I’ll take a break now. Something must have happened in the other 50 pages. Back tmro.

Current government strategy is to crawl forward grovelling for forgiveness

No meaningful reforms have been made since the crisis – same faces still behind the same institutions

Wealth is still going from the bottom to the top

The EU doc looks like enlightened reasoning by comparison. At least the EU is suggesting change. Ireland is maintaining the status quo.

I do the some benefits to a banking union in Europe but I don’t see how it resolves the debt crisis.

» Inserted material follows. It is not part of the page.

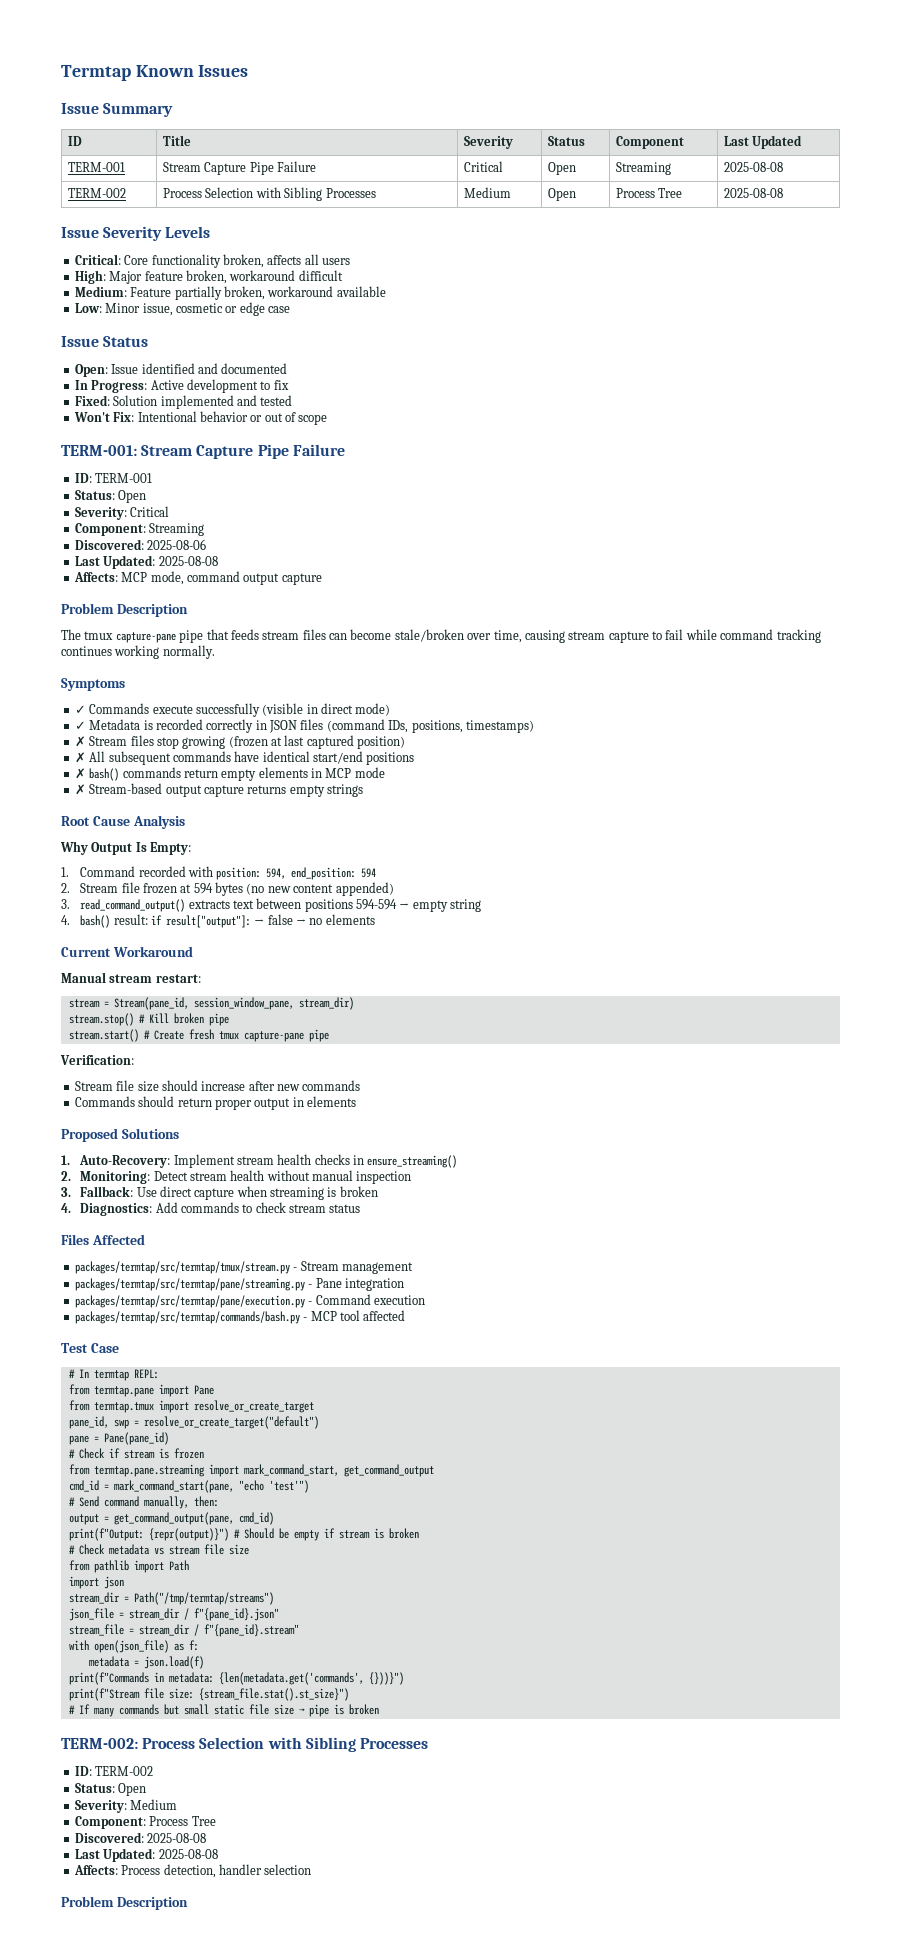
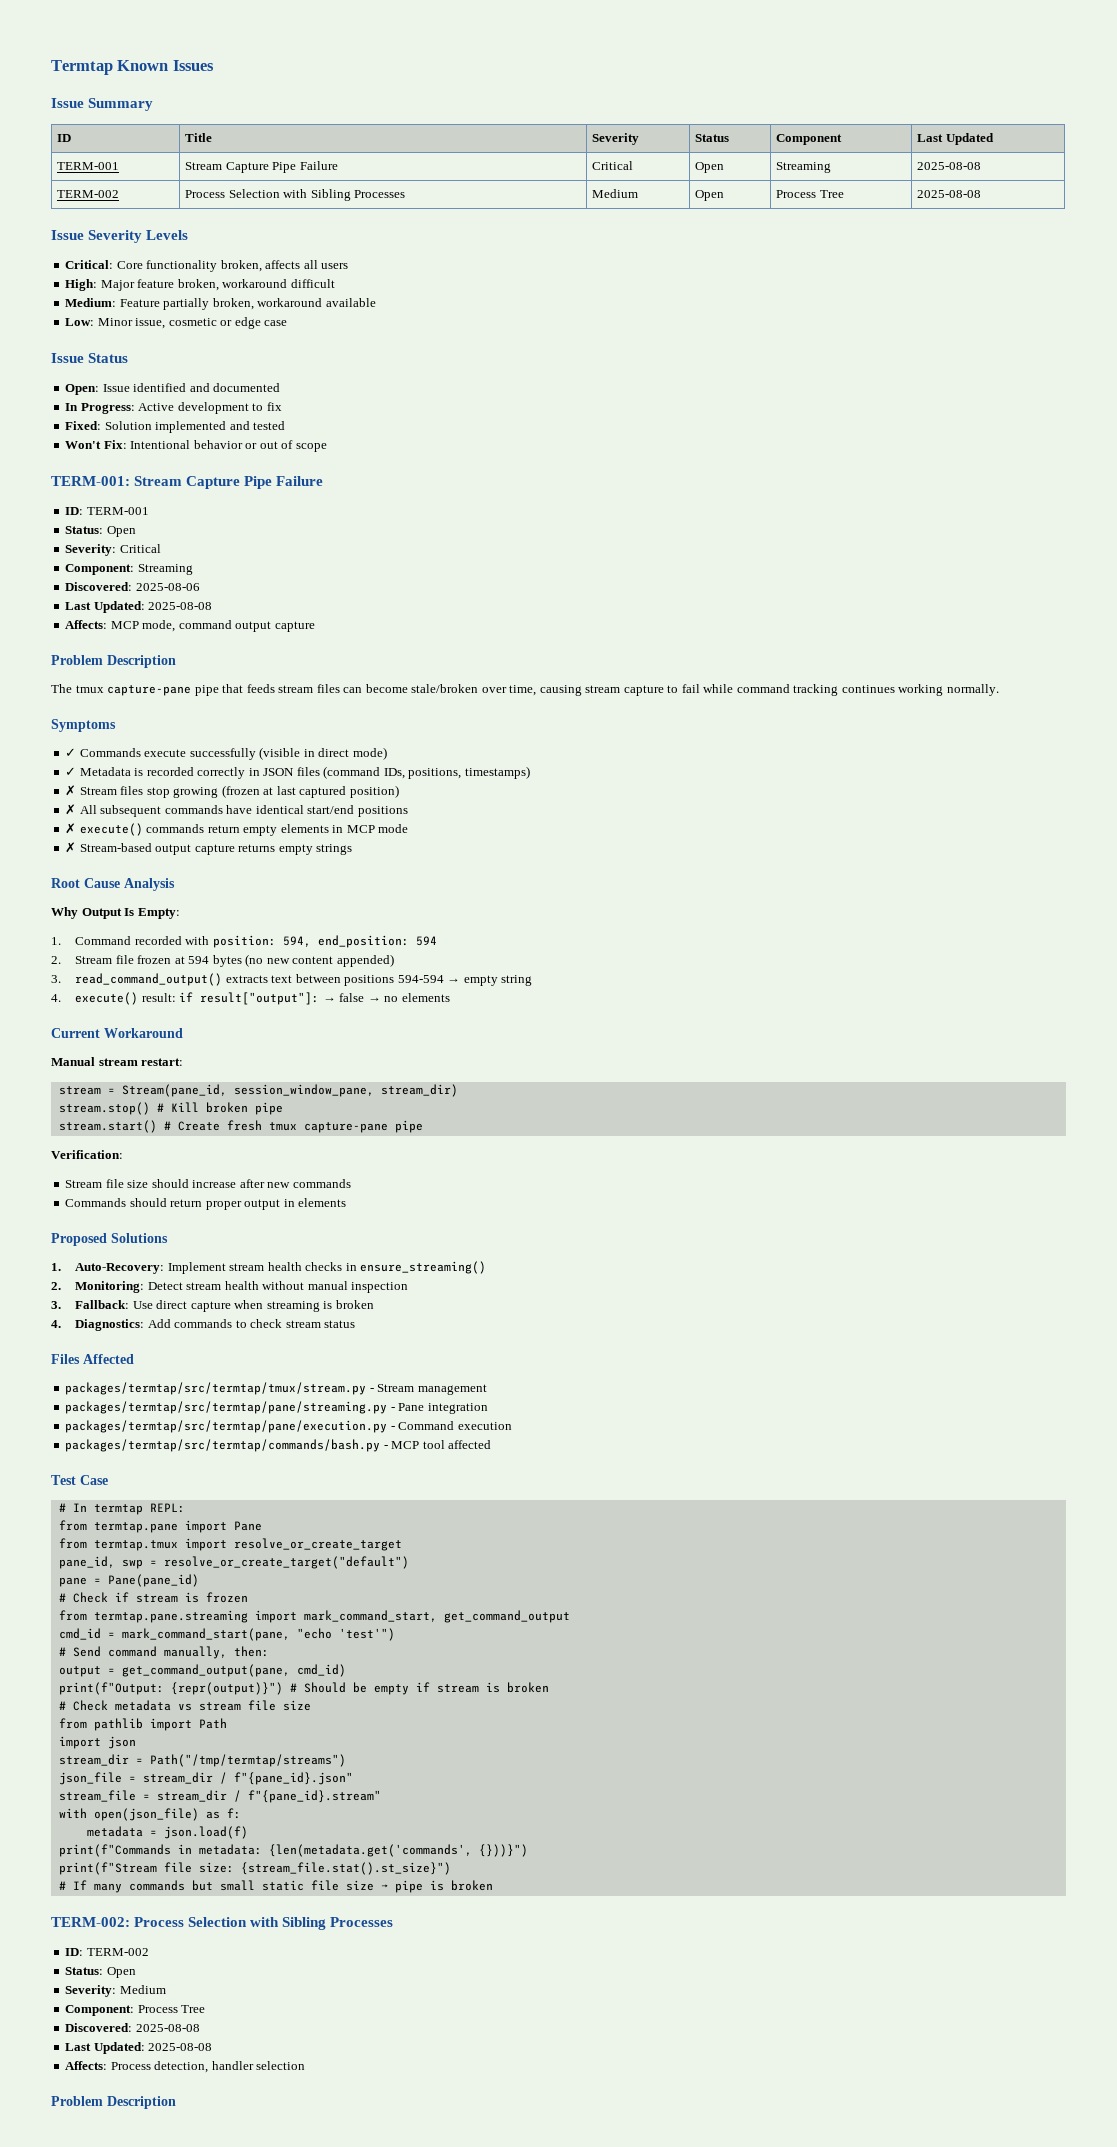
- ✗ bash() commands return empty elements in MCP mode
+ ✗ execute() commands return empty elements in MCP mode
- 4. bash() result: if result["output"]: → false → no elements
+ 4. execute() result: if result["output"]: → false → no elements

Bear in mind, as it stands money can only come from bank loans and people may not be willing or able to organise bank loans regardless of whether there’s a banking union or not. As well as this even if people take out bank loans it brings more debt to the economy than it does money. Of course there’s no reason why money can only come from bank loans and allowing central banks to create some digital money for their governments as well as cash could lead to a resolution.

Occurrences of various words in the European Commission document “Blueprint for a deep and genuine economic and monetary union”

Banks/bank/banking: 81
Stability: 37
Surveillance: 32
Competitiveness 27
Democratic/Democracy: 21
Discipline/disciplining: 12
Unemployment: 5
Popular/public: 0 (in the sense of involvement)
Financialization: 0
Equality: 0
Inequality: 0
Poverty: 0
Redistribution: 0
Fair/fairness: 0
Just/Justice/equitable: 0 (in a moral sense)

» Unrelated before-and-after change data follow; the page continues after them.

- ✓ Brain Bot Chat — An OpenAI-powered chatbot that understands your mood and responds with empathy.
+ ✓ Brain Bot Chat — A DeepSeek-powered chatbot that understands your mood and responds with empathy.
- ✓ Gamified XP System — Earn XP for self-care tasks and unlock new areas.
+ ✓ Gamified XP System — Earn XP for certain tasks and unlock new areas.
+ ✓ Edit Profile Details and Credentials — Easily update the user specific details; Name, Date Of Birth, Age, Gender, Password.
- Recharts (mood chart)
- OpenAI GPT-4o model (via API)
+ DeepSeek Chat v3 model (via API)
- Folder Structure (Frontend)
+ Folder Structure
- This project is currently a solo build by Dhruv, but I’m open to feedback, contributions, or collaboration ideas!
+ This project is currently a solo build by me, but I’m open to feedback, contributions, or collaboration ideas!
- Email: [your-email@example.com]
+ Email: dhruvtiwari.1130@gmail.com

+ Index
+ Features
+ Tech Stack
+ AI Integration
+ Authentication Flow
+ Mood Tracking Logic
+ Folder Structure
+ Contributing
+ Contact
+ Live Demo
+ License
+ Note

Mods. Something wrong here..20 posts in and nobody has yet blamed the public sector for whatever random thought crosses their mind. Can someon please rectify

@Anewdawn

0 posts in and nobody has yet blamed the public sector for whatever random thought crosses their mind. Can someon please rectify

I blame the public sector. We need to reduce the wages of the European Commission, reduce their number and makes their terms of employment “more flexible”. They are chronically inefficient and they support failed policies (eg: EMU, collective austerity).

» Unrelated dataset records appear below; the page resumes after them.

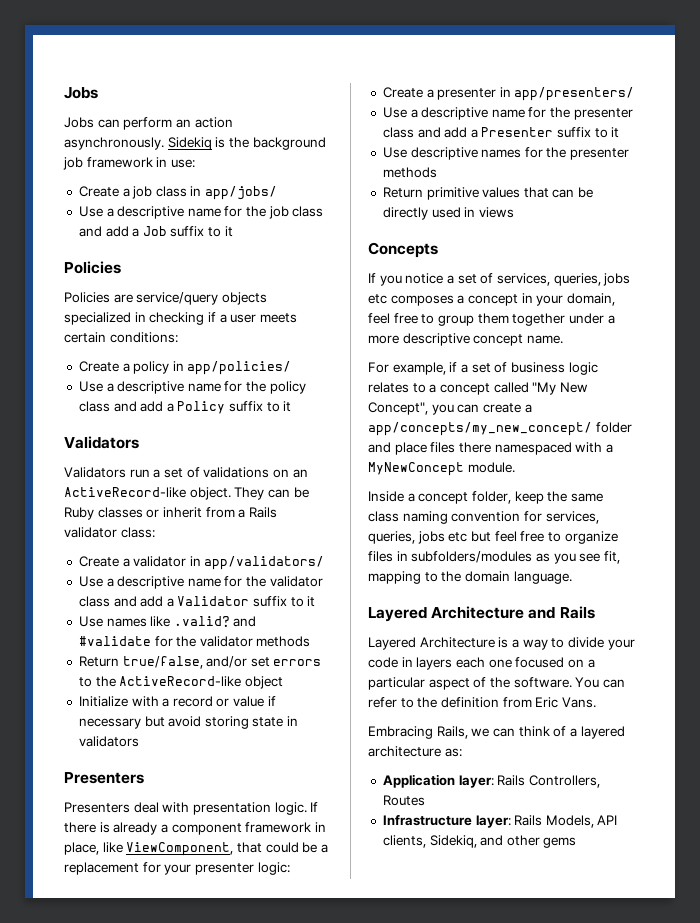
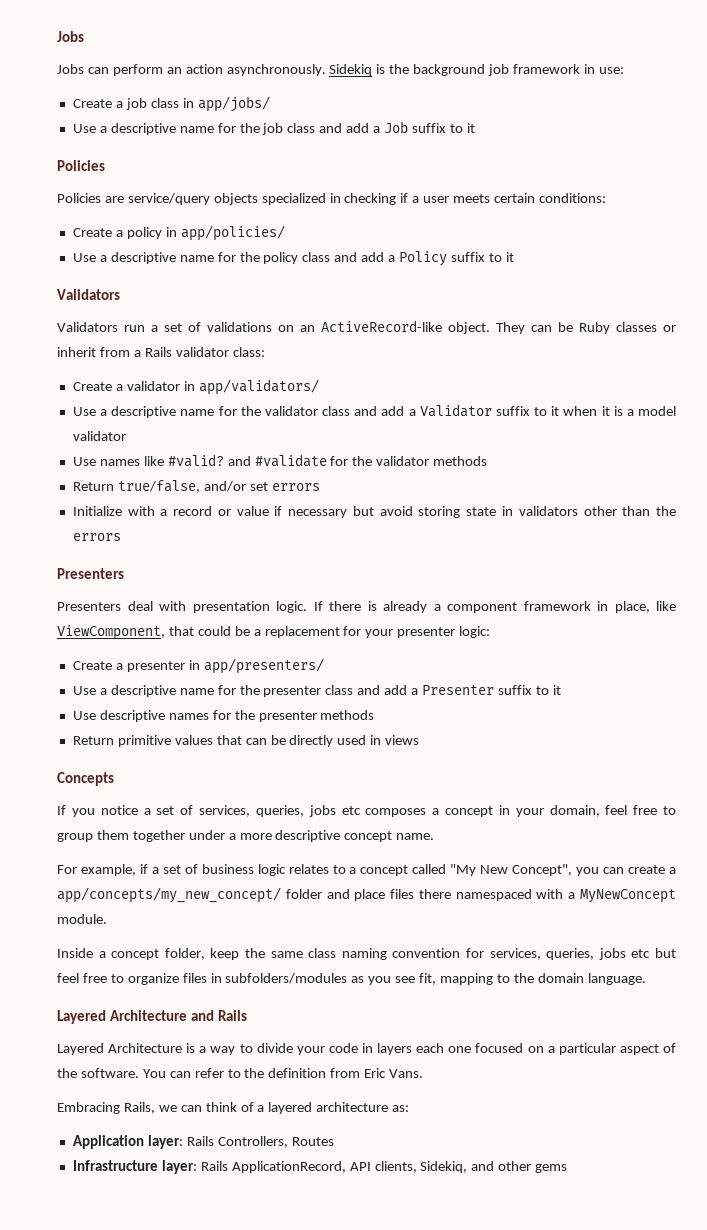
- Use a descriptive name for the validator class and add a Validator suffix to it
+ Use a descriptive name for the validator class and add a Validator suffix to it when it is a model validator
- Use names like .valid? and #validate for the validator methods
+ Use names like #valid? and #validate for the validator methods
- Return true/false, and/or set errors to the ActiveRecord-like object
+ Return true/false, and/or set errors
- Initialize with a record or value if necessary but avoid storing state in validators
+ Initialize with a record or value if necessary but avoid storing state in validators other than the errors
- Infrastructure layer: Rails Models, API clients, Sidekiq, and other gems
+ Infrastructure layer: Rails ApplicationRecord, API clients, Sidekiq, and other gems

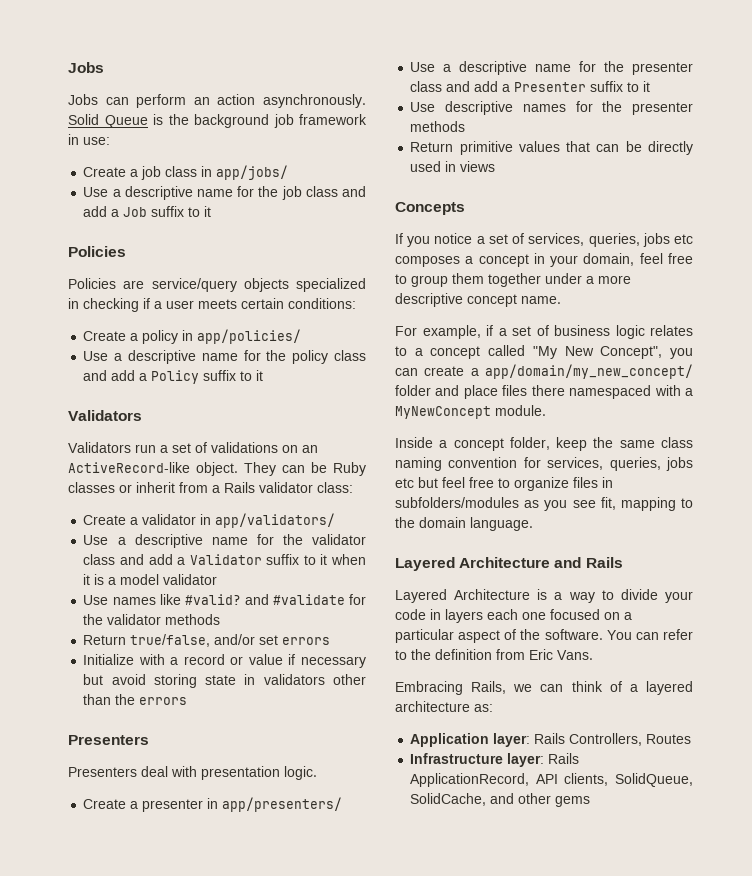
- Sidekiq is the background job framework in use:
+ Solid Queue is the background job framework in use:
- If there is already a component framework in place, like ViewComponent, that could be a replacement for your presenter logic:
- For example, if a set of business logic relates to a concept called "My New Concept", you can create a app/concepts/my_new_concept/ folder and place files there namespaced with a MyNewConcept module.
+ For example, if a set of business logic relates to a concept called "My New Concept", you can create a app/domain/my_new_concept/ folder and place files there namespaced with a MyNewConcept module.
- Infrastructure layer: Rails ApplicationRecord, API clients, Sidekiq, and other gems
+ Infrastructure layer: Rails ApplicationRecord, API clients, SolidQueue, SolidCache, and other gems

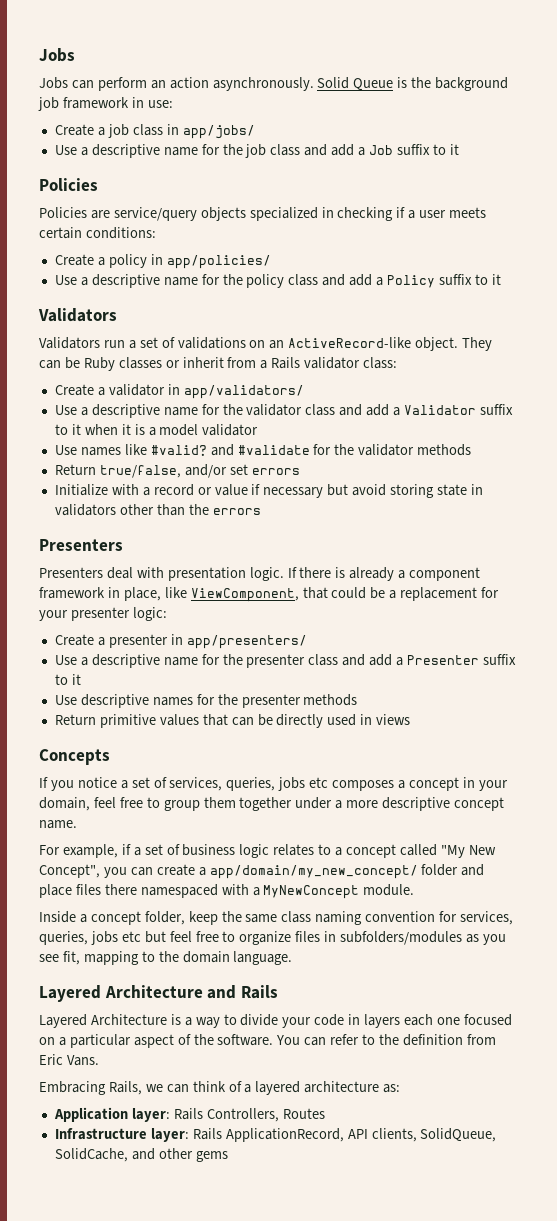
+ If there is already a component framework in place, like ViewComponent, that could be a replacement for your presenter logic:

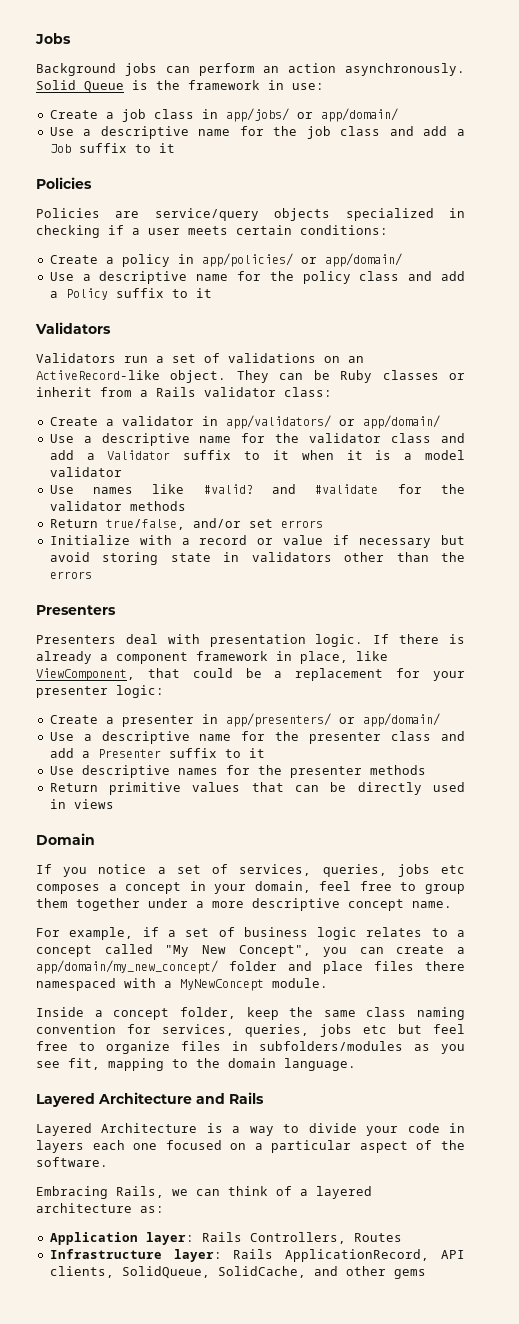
- Jobs can perform an action asynchronously.
+ Background jobs can perform an action asynchronously.
- Solid Queue is the background job framework in use:
+ Solid Queue is the framework in use:
- Create a job class in app/jobs/
+ Create a job class in app/jobs/ or app/domain/
- Create a policy in app/policies/
+ Create a policy in app/policies/ or app/domain/
- Create a validator in app/validators/
+ Create a validator in app/validators/ or app/domain/
- Create a presenter in app/presenters/
+ Create a presenter in app/presenters/ or app/domain/
- Concepts
+ Domain
- You can refer to the definition from Eric Vans.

Seriously though, this should have been a busy thread. It is an important and revealing document and yet the usual suspects do no appear too busy to open discussion on it.

[1] CARTOON OF THE DAY

Euro:
Autumn in Brussels
30 November 2012 Der Standard Vienna

On November 28, the President of the European Commission José Manuel Barroso presented his “blueprint for a deep and genuine economic and monetary union” which details the steps necessary to perfect an economic and fiscal banking union for the eurozone.

Welcomed by many economists, the project provides for the creation of a eurozone “Minister of Finance” and “eurobonds” to pool the debt.
http://www.presseurop.eu/en/content/cartoon/3099871-autumn-brussels

Economists such as Sinn et al I presume!

[2] Major weakness in this ‘BluePrint’ is the failure to precisely note the origin of the crisis in ‘dodgy unregulated capital flows’ from mainly Germany, France, Die Netherlands and the UK to weaker states leading to housing bubbles in Ireland and Spain and runaway Fiscals in Greece and Portugal. As Shay succincltly puts it above “Non adherence to [ordo]neoliberal dogma will be made a crime.”

[3] as for Qualified Solidarity

Squabbling in the Bundestag
German Parliament Rubber Stamps Aid for Greece

Despite serious doubts over Chancellor Angela Merkel’s handling of the euro crisis among the center-left, German parliamentarians on Friday voted to approve a new round of aid measures for Greece. Most Germans, however, would prefer to see the country go bankrupt.